Write out again, exactly, the lines below starting at the one with "from your PATH." and ending at the one with "executable) if this ever changes.".

:::

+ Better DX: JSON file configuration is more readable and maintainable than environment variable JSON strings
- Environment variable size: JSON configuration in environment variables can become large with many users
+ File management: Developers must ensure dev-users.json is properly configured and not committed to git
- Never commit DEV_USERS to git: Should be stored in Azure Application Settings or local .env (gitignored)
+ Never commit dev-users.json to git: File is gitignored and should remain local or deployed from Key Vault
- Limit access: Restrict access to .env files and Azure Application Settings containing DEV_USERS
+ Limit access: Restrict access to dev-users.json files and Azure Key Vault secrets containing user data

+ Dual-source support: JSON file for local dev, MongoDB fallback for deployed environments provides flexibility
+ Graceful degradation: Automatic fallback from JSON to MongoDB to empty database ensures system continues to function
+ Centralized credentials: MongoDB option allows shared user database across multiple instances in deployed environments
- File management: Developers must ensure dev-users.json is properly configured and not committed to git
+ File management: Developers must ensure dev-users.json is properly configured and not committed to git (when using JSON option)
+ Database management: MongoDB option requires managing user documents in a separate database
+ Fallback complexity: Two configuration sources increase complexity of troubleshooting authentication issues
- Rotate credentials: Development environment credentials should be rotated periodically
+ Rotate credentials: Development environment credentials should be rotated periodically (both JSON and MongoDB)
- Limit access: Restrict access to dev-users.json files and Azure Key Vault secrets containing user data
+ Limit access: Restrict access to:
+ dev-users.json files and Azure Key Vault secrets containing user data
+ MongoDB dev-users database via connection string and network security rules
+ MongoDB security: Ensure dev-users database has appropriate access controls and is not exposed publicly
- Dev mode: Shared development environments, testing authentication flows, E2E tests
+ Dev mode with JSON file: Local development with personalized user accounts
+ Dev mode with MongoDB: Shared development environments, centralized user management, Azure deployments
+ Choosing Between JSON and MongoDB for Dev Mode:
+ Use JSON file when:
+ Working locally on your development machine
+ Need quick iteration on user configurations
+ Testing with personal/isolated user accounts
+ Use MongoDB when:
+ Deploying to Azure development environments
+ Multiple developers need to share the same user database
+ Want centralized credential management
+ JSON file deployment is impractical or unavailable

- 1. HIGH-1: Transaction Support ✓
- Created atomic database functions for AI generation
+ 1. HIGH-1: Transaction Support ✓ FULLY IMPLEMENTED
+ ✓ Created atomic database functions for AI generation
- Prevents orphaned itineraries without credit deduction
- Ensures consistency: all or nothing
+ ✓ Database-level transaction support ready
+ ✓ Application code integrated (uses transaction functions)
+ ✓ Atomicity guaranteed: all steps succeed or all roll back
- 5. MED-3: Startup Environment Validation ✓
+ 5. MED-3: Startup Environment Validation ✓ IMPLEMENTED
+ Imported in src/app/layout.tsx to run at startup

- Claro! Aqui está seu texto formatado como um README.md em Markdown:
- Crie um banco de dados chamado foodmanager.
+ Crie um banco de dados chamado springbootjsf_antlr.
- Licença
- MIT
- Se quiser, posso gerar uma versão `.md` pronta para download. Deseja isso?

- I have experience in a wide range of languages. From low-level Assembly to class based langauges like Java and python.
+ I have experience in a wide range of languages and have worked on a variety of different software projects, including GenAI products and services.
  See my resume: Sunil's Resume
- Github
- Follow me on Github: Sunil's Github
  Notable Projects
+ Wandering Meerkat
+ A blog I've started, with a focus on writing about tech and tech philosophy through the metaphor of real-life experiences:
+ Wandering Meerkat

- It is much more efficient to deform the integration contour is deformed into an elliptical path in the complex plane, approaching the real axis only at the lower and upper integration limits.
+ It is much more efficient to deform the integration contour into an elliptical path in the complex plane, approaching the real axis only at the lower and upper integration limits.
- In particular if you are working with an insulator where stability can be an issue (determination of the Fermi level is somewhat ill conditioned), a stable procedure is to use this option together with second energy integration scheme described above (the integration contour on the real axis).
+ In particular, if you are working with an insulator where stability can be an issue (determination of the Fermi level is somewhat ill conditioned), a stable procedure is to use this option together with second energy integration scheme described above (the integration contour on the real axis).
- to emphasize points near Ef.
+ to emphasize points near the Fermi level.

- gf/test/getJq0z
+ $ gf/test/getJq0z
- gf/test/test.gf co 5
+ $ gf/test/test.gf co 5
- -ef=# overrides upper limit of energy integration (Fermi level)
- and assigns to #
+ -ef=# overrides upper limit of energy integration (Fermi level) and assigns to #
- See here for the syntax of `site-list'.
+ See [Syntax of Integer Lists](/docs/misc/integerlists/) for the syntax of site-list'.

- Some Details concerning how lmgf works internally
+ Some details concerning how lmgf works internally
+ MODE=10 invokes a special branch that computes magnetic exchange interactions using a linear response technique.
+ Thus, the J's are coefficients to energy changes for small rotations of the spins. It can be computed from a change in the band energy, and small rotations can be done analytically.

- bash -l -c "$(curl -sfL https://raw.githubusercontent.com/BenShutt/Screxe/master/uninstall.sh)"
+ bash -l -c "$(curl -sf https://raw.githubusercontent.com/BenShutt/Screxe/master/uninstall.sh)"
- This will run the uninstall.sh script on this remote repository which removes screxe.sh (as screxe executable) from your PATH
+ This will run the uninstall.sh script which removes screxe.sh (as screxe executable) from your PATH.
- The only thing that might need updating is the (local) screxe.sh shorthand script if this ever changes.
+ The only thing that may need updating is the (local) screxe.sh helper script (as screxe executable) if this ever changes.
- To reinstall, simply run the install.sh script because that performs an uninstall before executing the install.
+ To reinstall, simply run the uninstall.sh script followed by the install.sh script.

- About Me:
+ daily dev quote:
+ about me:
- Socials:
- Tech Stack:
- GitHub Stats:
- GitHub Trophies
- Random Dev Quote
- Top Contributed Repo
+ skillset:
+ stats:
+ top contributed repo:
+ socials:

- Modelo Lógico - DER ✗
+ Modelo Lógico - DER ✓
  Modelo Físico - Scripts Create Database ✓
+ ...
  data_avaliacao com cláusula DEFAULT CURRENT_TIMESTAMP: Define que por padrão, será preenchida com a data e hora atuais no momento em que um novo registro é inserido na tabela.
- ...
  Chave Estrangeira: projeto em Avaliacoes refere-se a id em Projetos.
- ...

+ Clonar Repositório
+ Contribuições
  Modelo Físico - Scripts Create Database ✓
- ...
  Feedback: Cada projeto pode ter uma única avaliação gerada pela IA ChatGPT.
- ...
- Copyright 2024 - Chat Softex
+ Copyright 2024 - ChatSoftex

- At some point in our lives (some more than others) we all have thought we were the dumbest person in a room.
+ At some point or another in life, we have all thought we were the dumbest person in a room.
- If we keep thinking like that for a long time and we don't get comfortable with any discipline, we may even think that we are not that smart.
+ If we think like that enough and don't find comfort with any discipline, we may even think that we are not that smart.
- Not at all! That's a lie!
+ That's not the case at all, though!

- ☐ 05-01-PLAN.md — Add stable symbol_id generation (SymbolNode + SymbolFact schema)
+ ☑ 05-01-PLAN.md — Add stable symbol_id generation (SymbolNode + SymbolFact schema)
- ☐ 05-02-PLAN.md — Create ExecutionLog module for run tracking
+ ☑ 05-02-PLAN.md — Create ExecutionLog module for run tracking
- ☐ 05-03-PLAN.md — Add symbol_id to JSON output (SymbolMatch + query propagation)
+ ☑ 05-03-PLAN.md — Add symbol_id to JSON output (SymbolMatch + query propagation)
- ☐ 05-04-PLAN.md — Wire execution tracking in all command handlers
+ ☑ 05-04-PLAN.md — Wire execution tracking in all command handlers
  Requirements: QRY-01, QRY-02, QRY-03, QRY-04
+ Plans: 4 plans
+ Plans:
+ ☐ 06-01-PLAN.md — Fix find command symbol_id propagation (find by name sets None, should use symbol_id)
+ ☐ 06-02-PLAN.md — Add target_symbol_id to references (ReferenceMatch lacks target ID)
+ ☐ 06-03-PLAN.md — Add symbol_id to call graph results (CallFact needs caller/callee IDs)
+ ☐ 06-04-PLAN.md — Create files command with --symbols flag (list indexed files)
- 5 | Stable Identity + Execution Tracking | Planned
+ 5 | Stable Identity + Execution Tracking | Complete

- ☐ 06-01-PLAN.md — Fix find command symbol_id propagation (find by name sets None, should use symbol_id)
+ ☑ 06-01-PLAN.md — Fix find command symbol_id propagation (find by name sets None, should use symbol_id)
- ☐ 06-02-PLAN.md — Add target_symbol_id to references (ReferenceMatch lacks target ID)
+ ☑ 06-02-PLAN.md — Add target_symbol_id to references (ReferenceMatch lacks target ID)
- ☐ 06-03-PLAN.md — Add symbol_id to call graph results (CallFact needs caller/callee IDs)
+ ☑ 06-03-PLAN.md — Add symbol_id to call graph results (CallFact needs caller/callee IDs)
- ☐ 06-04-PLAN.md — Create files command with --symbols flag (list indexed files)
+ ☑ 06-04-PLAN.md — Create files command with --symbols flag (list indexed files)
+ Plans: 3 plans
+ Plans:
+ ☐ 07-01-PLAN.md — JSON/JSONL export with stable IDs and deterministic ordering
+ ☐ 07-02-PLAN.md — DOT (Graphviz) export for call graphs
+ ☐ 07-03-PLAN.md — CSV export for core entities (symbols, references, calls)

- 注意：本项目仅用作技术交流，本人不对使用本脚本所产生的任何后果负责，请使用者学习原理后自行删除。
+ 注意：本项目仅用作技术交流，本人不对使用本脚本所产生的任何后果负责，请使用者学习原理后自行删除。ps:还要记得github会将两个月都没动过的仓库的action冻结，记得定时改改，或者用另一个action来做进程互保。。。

:::

▶ **Exercise output**
+ This will run the uninstall.sh script which removes screxe.sh (as screxe executable) from your PATH.
- The only thing that might need updating is the (local) screxe.sh shorthand script if this ever changes.
+ The only thing that may need updating is the (local) screxe.sh helper script (as screxe executable) if this ever changes.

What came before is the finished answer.